**What is required**. Go to the line that contains "excel merge sheets", then write out that line and all that follow to the end of the listing, exactly and without pictures.
Supplied records Start Marker
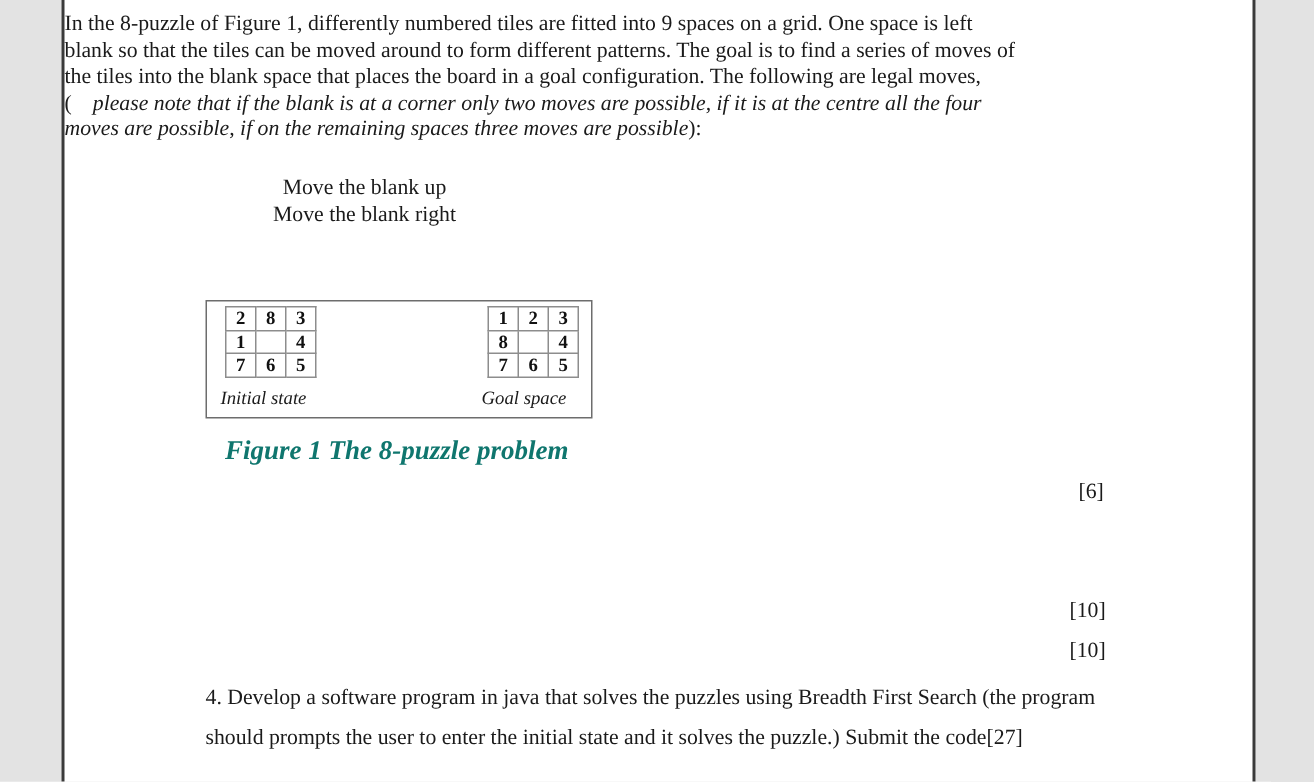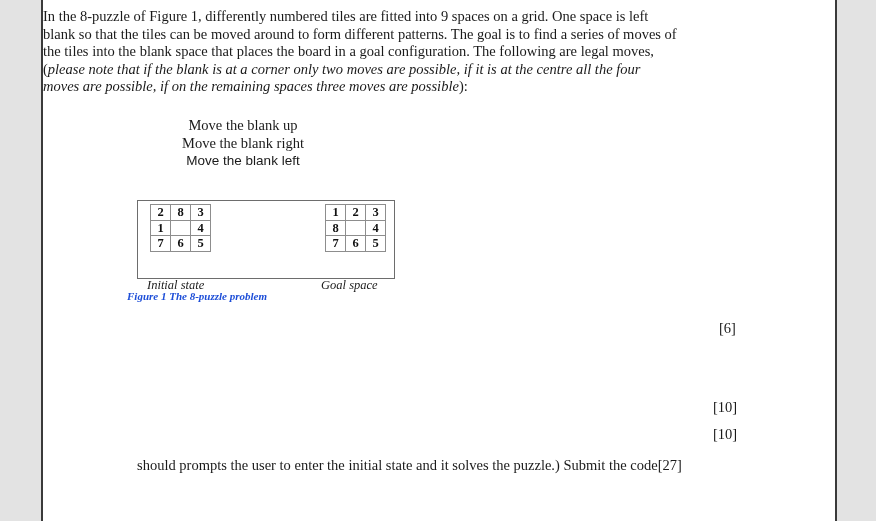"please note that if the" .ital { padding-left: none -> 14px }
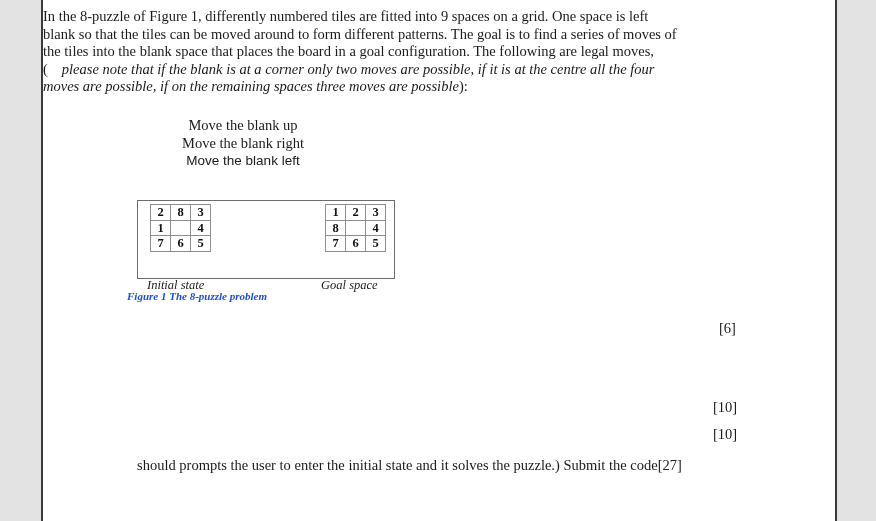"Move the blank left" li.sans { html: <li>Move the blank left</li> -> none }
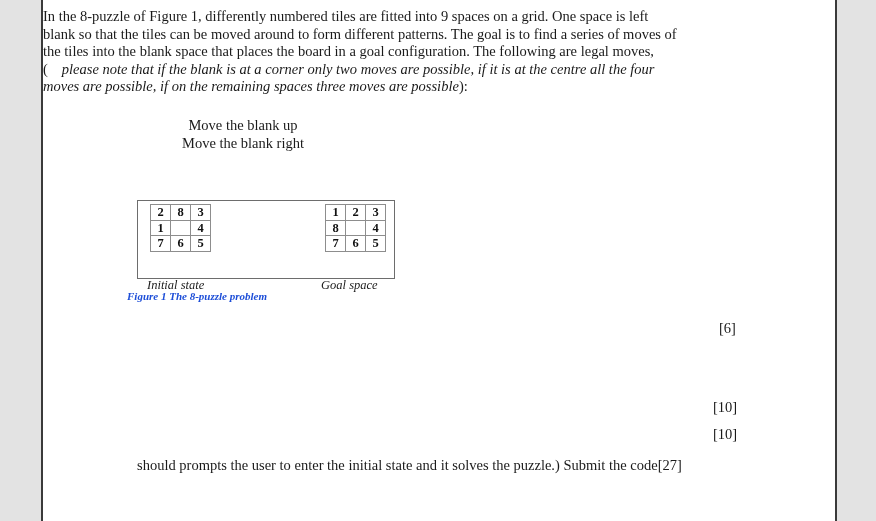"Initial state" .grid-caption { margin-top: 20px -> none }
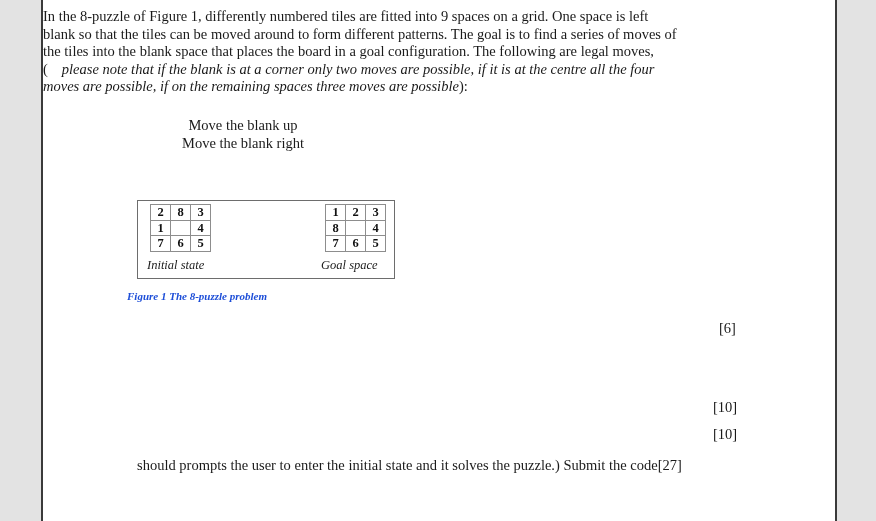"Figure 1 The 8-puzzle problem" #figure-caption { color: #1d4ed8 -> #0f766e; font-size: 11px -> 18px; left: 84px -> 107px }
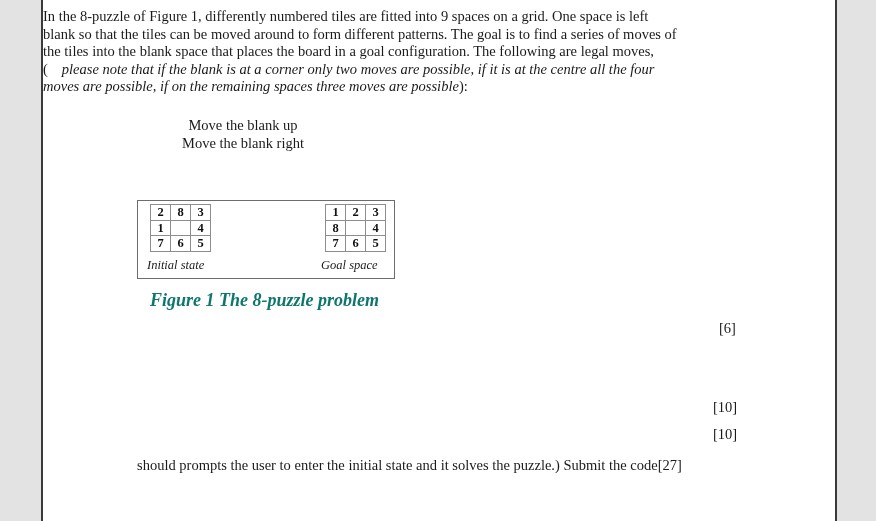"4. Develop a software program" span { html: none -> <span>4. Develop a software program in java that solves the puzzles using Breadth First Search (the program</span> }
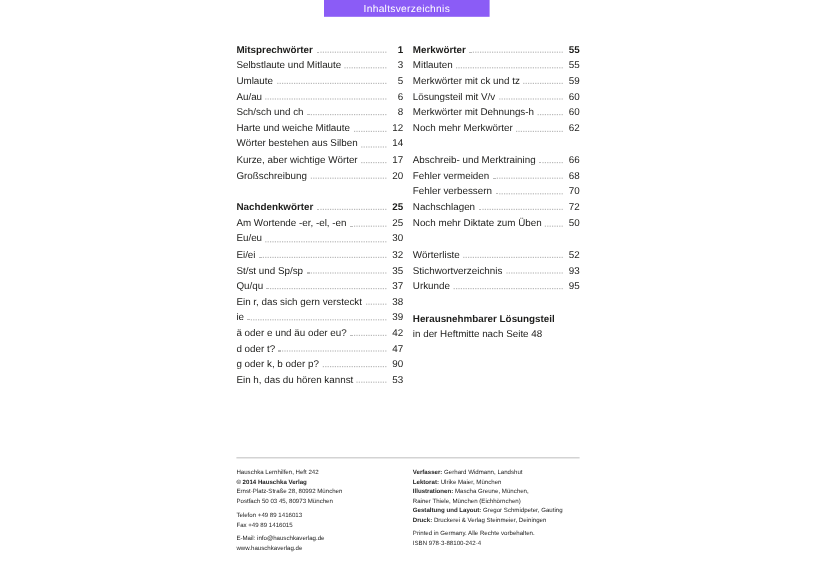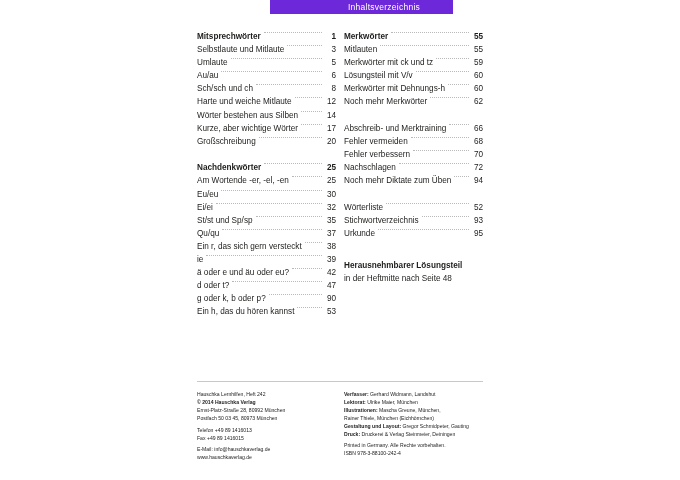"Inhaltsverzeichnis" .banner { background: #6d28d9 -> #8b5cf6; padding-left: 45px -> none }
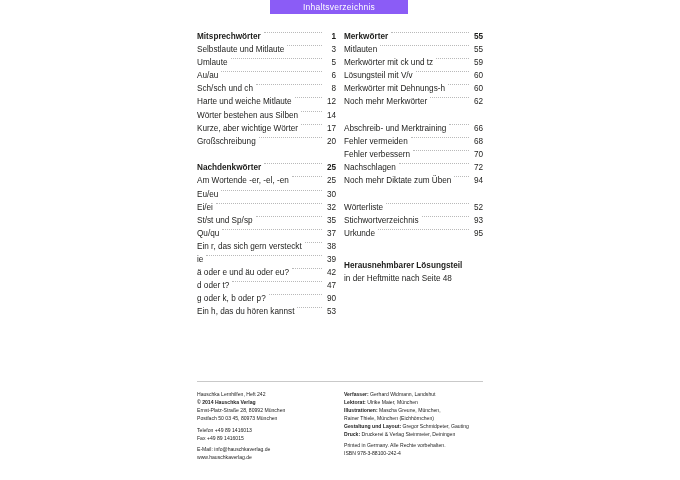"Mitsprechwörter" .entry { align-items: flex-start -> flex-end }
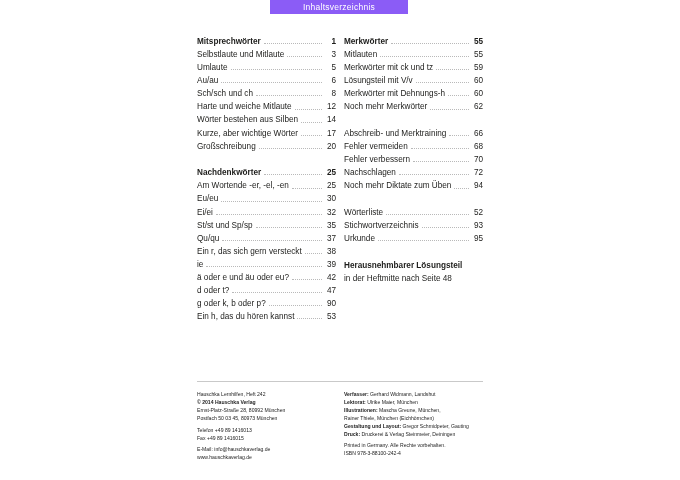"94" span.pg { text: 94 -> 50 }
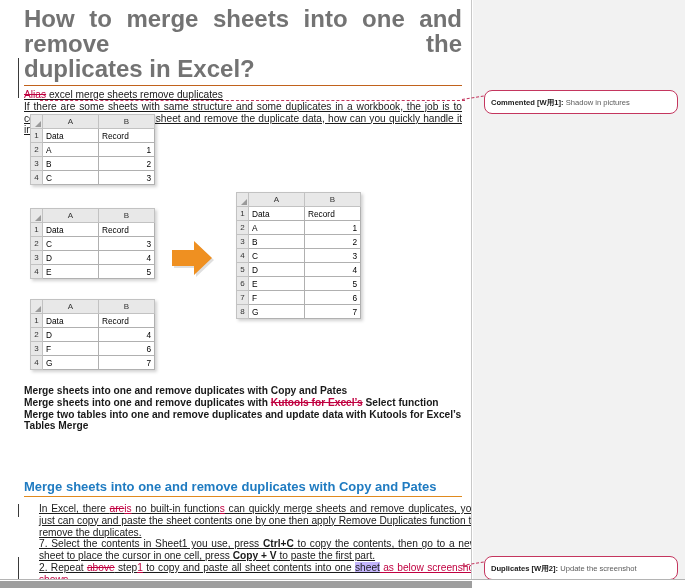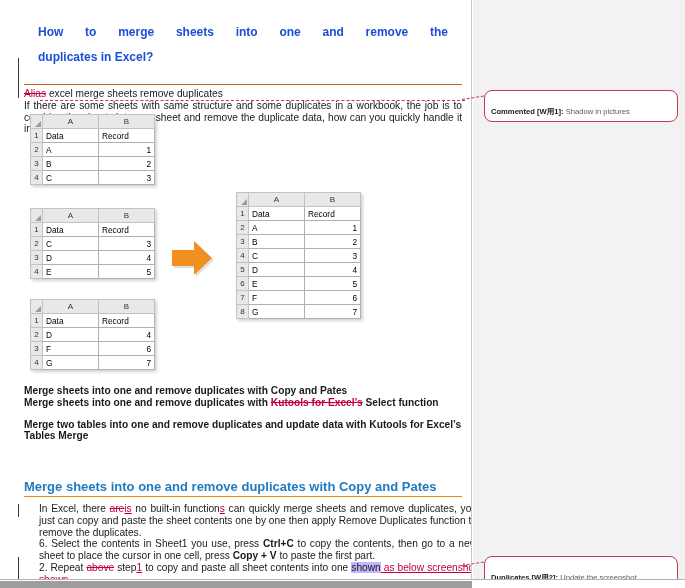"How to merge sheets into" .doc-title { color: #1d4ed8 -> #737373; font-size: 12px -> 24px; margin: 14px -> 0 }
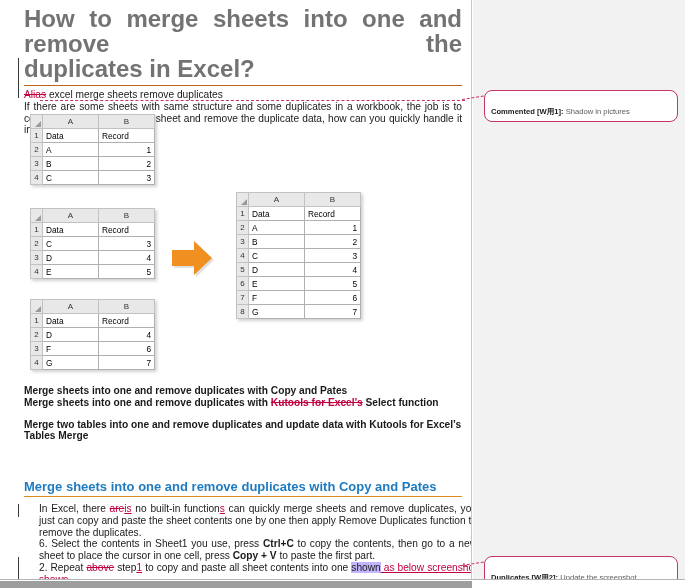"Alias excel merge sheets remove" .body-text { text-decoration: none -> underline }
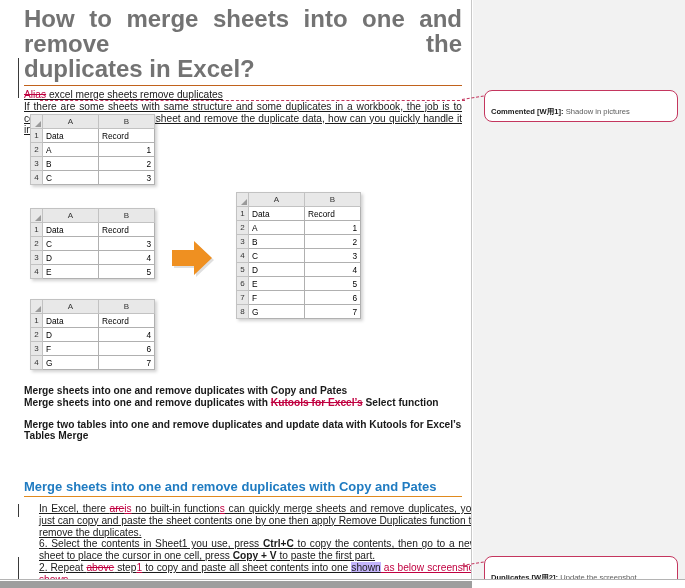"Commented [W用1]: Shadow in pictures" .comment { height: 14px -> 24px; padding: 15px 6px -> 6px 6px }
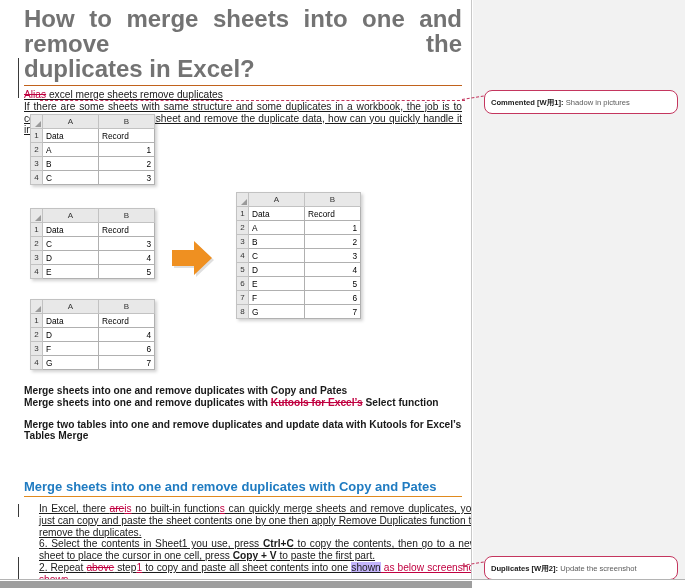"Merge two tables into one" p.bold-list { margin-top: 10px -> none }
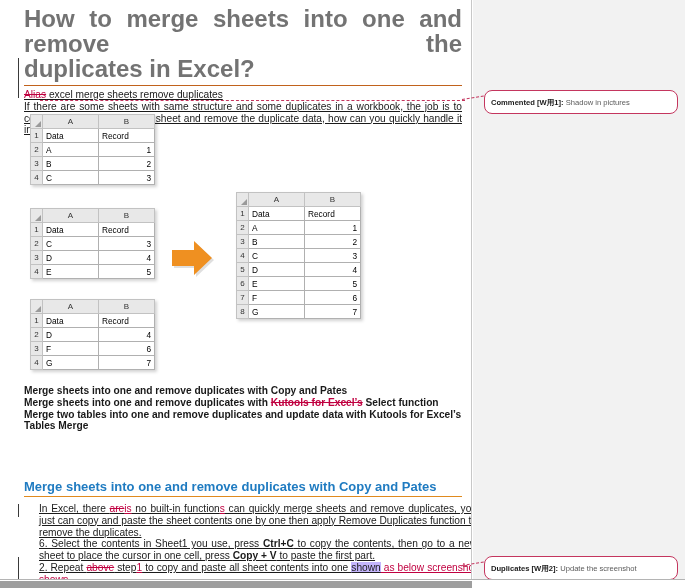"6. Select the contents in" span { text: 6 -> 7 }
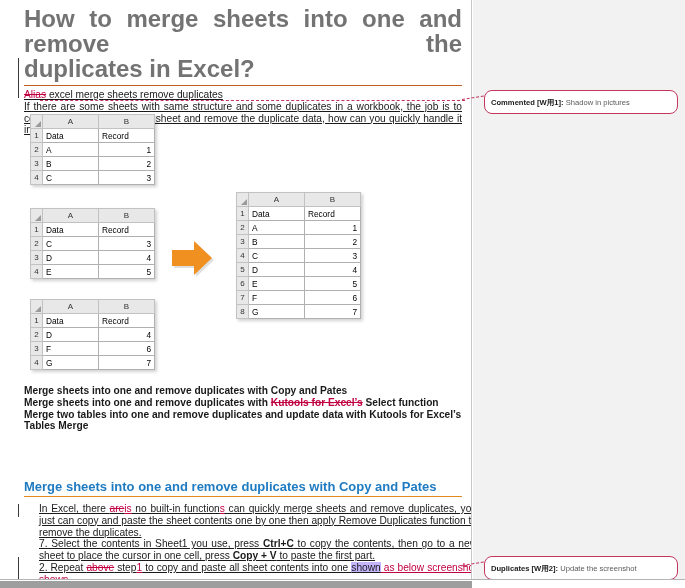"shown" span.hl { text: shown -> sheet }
Supplied records End Marker
**Exercise output**.
"Alias excel merge sheets remove" .body-text { text-decoration: none -> underline }
"Commented [W用1]: Shadow in pictures" .comment { height: 14px -> 24px; padding: 15px 6px -> 6px 6px }
"Merge two tables into one" p.bold-list { margin-top: 10px -> none }
"6. Select the contents in" span { text: 6 -> 7 }
"shown" span.hl { text: shown -> sheet }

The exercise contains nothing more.